The Rhythm Section
Mark Burnell
Contributed by Elene Blackwelder
Chapter 2

As Proctor shelters in a restaurant to avoid the rain, he waits for Lisa to get closer and calls out her name. He convinces her that they should go to Bar Bruno, a restaurant, for coffee. As they talk, Proctor reveals that he is investigating the death of Lisa’s family. Furthermore, he reiterates his belief that Lisa is a pseudonym for Stephanie Patrick, whose parents and siblings had been murdered together with other passengers aboard a plane. Although the authorities had concluded that the plane crash was an accident, Proctor’s theory is that it was a bombing. When he relays this to Lisa, she dismisses it as a conspiracy theory and leaves the bar. Even though Proctor assumes that she is indifferent to the new information about her family’s murder, Lisa had been attentive. However, she believes that the lives of her family members are irretrievable and it is hopeless to pursue those responsible. Later, she reminisces about hearing the hard-hitting news of the death of her family that ultimately pushed her into the prostituting lifestyle. To mask her pain and grief, she turns to alcohol and hard drugs. 


In this chapter, the author portrays how Stephanie’s guise, Lisa, is a consequence of her denial in accepting the deaths of her family members. Although she barely remembers why she chose her lifestyle, she admits that she has developed an impenetrable wall to hide her vulnerability. When she says “physical pain means nothing to me”, the author portrays the misery that Lisa has had to face (Burnell, 20). Furthermore, when Proctor enquires about her bruised wrists, Stephanie says that they are simply a hazard of her occupation. To cope with her life as a prostitute, she abuses drugs because she is afraid that her guilt and self-loathing will overwhelm her.

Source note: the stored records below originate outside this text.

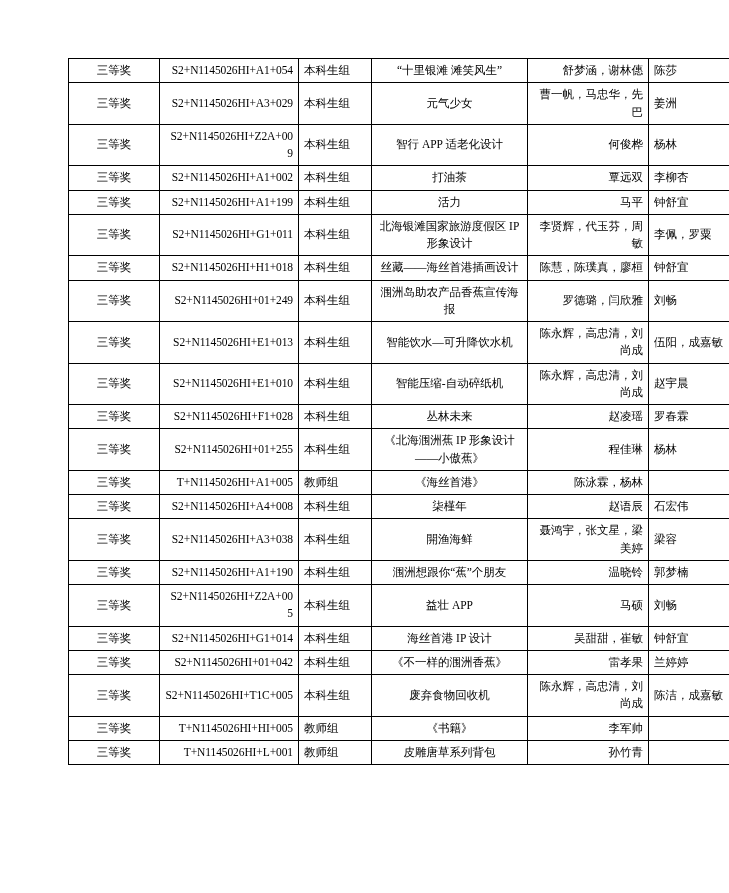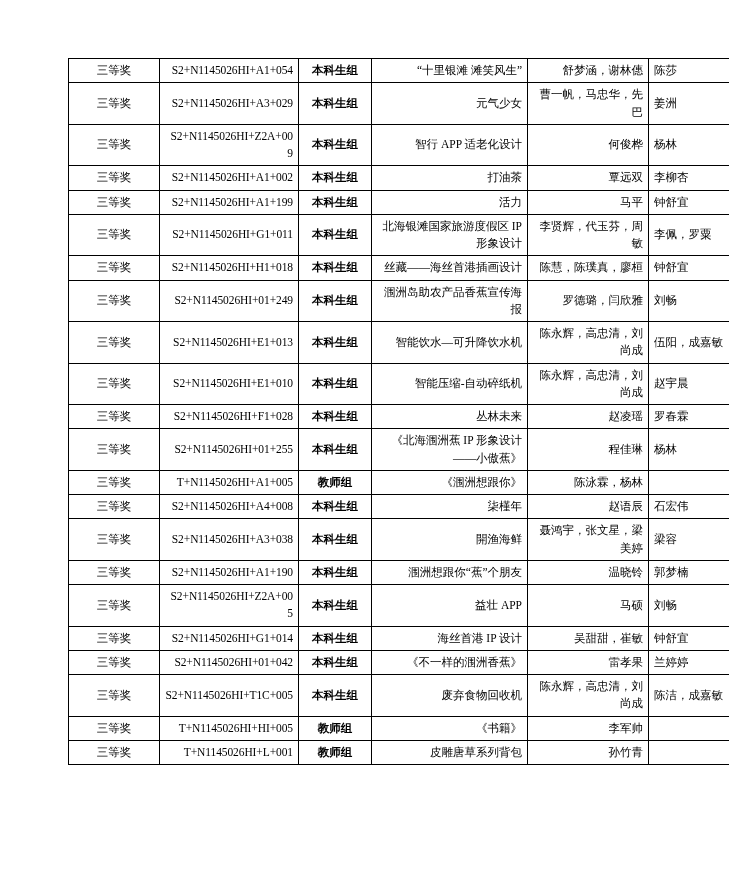--- a/index.html
+++ b/index.html
@@ -48,8 +48,7 @@
   }
   td.c-group {
     width: 62px;
-    text-align: center;
-    font-weight: bold;
+    text-align: left;
   }
   td.c-title {
     width: 145px;

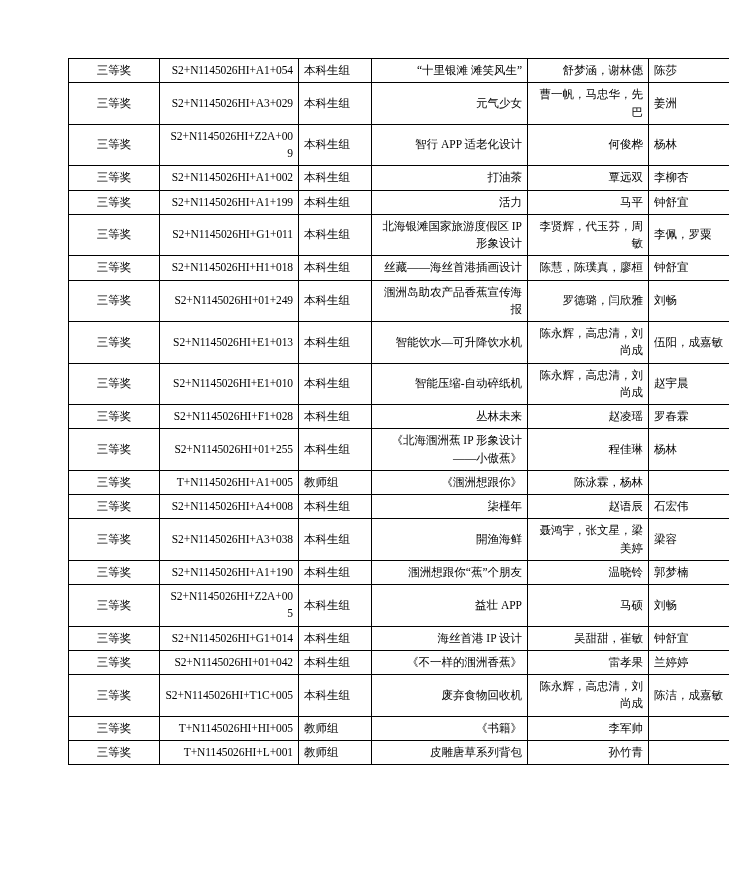--- a/index.html
+++ b/index.html
@@ -52,7 +52,7 @@
   }
   td.c-title {
     width: 145px;
-    text-align: right;
+    text-align: center;
   }
   td.c-authors {
     width: 110px;

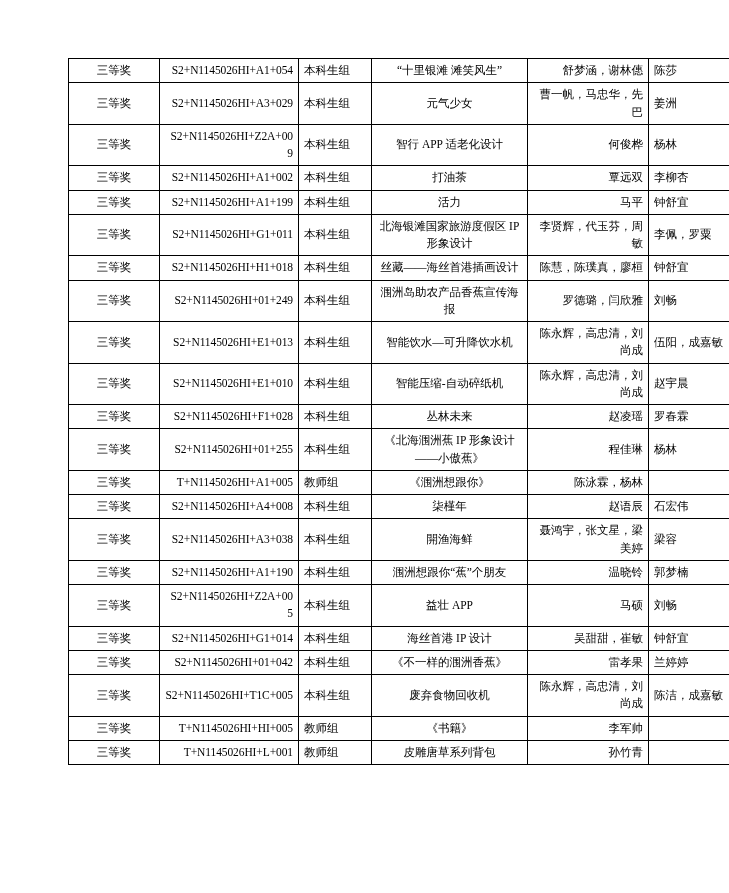--- a/index.html
+++ b/index.html
@@ -169,7 +169,7 @@
           <td class="c-award">三等奖</td>
           <td class="c-code">T+N1145026HI+A1+005</td>
           <td class="c-group">教师组</td>
-          <td class="c-title">《涠洲想跟你》</td>
+          <td class="c-title">《海丝首港》</td>
           <td class="c-authors">陈泳霖，杨林</td>
           <td class="c-advisor"></td>
         </tr>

She says, “the hatred I feel for myself is too much to bear and it scares me to consider the options” (Burnell, 21). Therefore, she would rather remain intoxicated as it prevents her from experiencing her shame and self-disgust.

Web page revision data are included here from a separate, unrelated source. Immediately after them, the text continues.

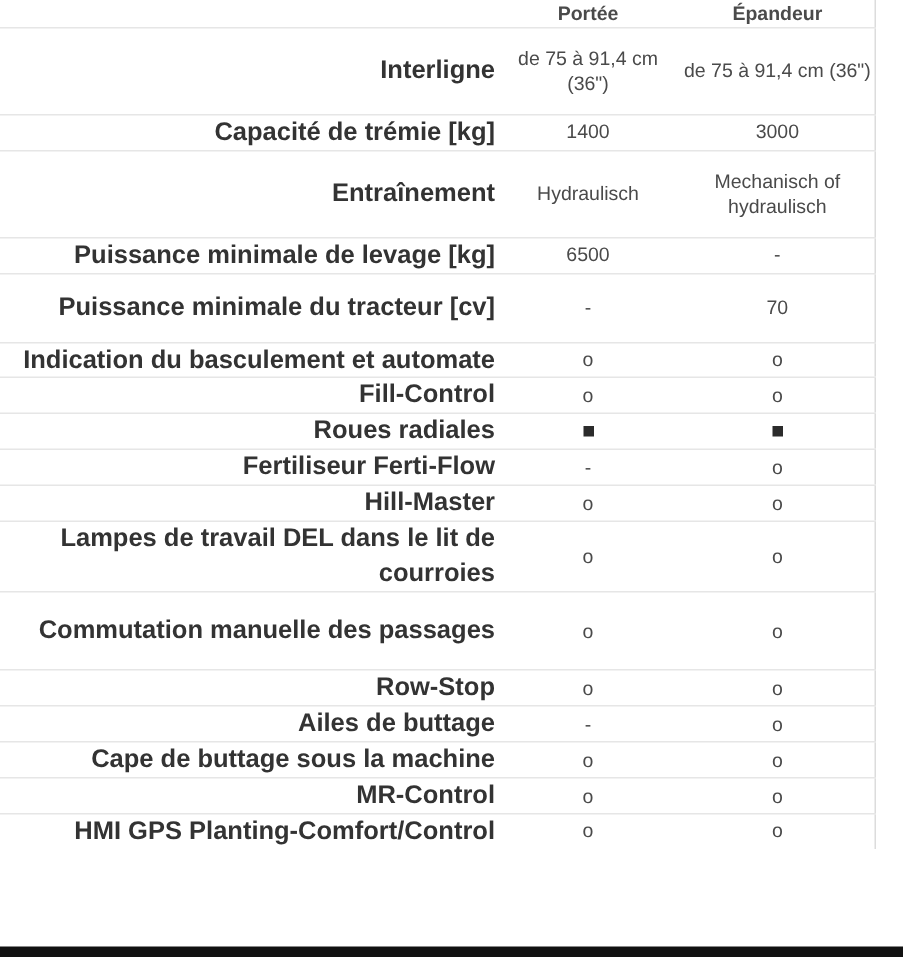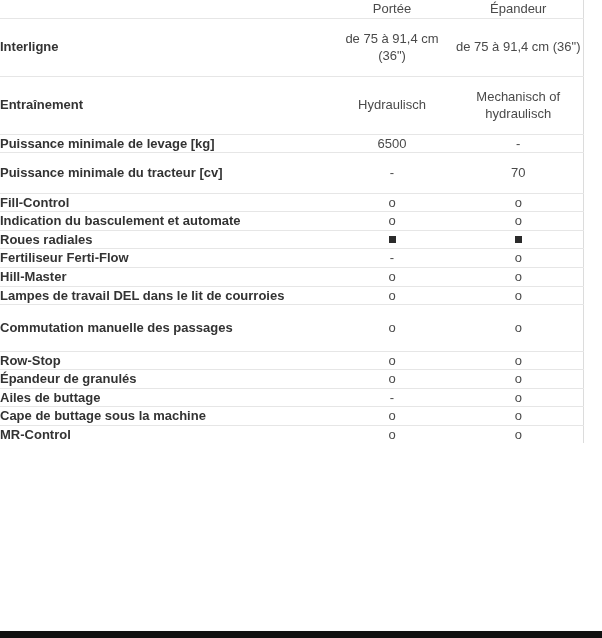--- a/index.html
+++ b/index.html
@@ -44,7 +44,7 @@
   
   .head-cell {
     font-size: 13px;
-    font-weight: 400;
+    font-weight: 700;
     color: #4a4a4a;
     text-align: center;
     padding: 5px 4px 8px 4px;

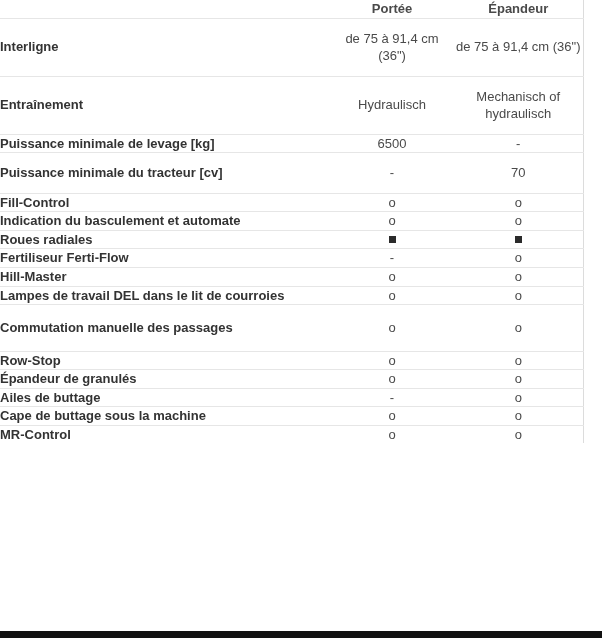--- a/index.html
+++ b/index.html
@@ -59,10 +59,10 @@
   }
 
   .label-cell {
-    font-size: 13px;
+    font-size: 17px;
     font-weight: 700;
     color: #333333;
-    text-align: left;
+    text-align: right;
     padding: 9px 10px 9px 14px;
     line-height: 1.35;
   }

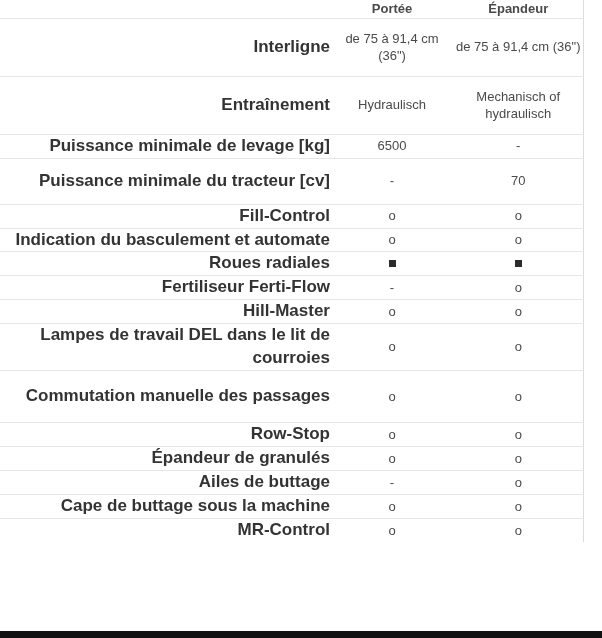--- a/index.html
+++ b/index.html
@@ -125,6 +125,11 @@
           <td class="val-cell">de 75 à 91,4 cm (36")</td>
           <td class="val-cell">de 75 à 91,4 cm (36")</td>
         </tr>
+        <tr>
+          <th class="label-cell">Capacité de trémie [kg]</th>
+          <td class="val-cell">1400</td>
+          <td class="val-cell">3000</td>
+        </tr>
         <tr class="tall">
           <th class="label-cell">Entraînement</th>
           <td class="val-cell">Hydraulisch</td>

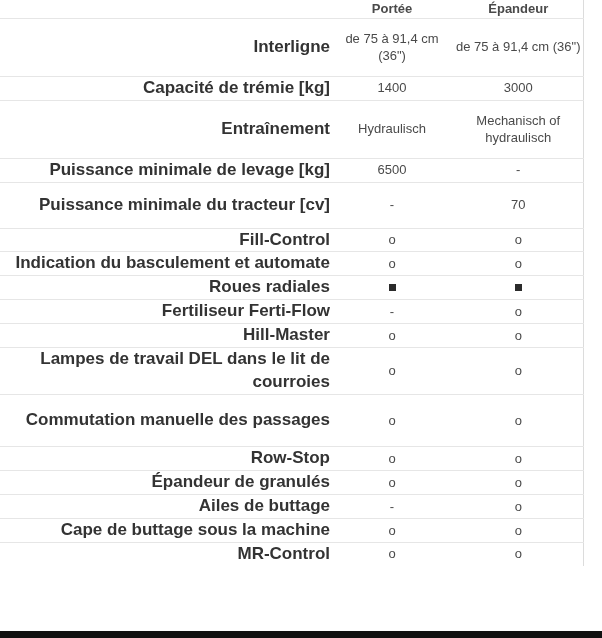--- a/index.html
+++ b/index.html
@@ -146,12 +146,12 @@
           <td class="val-cell">70</td>
         </tr>
         <tr>
+          <th class="label-cell">Indication du basculement et automate</th>
+          <td class="val-cell">o</td>
+          <td class="val-cell">o</td>
+        </tr>
+        <tr>
           <th class="label-cell">Fill-Control</th>
-          <td class="val-cell">o</td>
-          <td class="val-cell">o</td>
-        </tr>
-        <tr>
-          <th class="label-cell">Indication du basculement et automate</th>
           <td class="val-cell">o</td>
           <td class="val-cell">o</td>
         </tr>

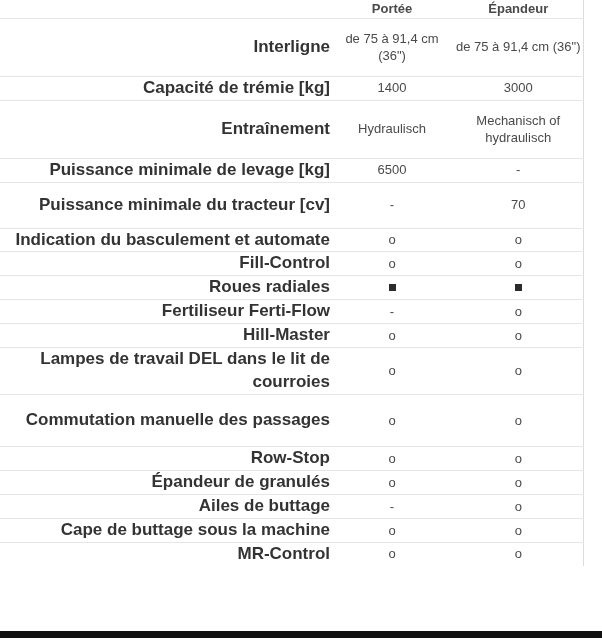--- a/index.html
+++ b/index.html
@@ -186,11 +186,6 @@
           <td class="val-cell">o</td>
         </tr>
         <tr>
-          <th class="label-cell">Épandeur de granulés</th>
-          <td class="val-cell">o</td>
-          <td class="val-cell">o</td>
-        </tr>
-        <tr>
           <th class="label-cell">Ailes de buttage</th>
           <td class="val-cell">-</td>
           <td class="val-cell">o</td>

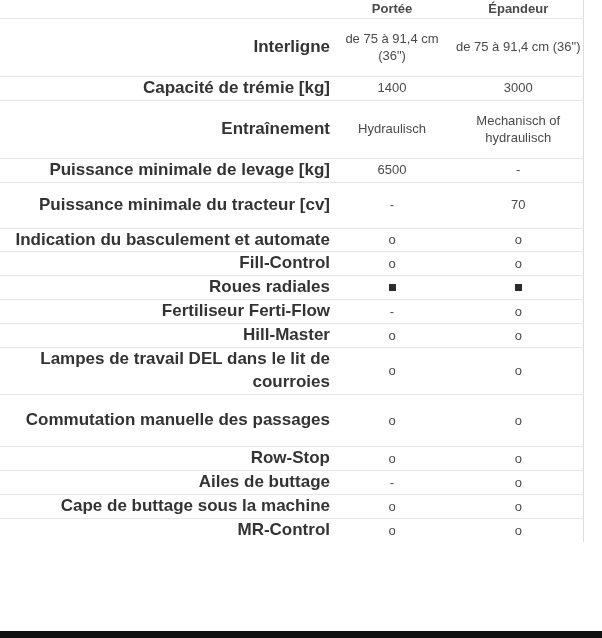--- a/index.html
+++ b/index.html
@@ -200,6 +200,11 @@
           <td class="val-cell">o</td>
           <td class="val-cell">o</td>
         </tr>
+        <tr>
+          <th class="label-cell">HMI GPS Planting-Comfort/Control</th>
+          <td class="val-cell">o</td>
+          <td class="val-cell">o</td>
+        </tr>
       </tbody>
   </table>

Also, the author portrays Proctor’s character as being investigative. Despite the police report that concluded the plane crash to be an accident, he was determined to prove that it was murder. Proctor tells Lisa that “your parents were murdered… along with everyone else on that flight” (Burnell, 19). Moreover, Proctor is portrayed as a protective character. He states that the terrorist who killed Stephanie’s parents is roaming freely in London. Therefore, by reaching out to her, he not only expects to solve the murder mystery of Stephanie’s family, but also to warn her of any impending danger.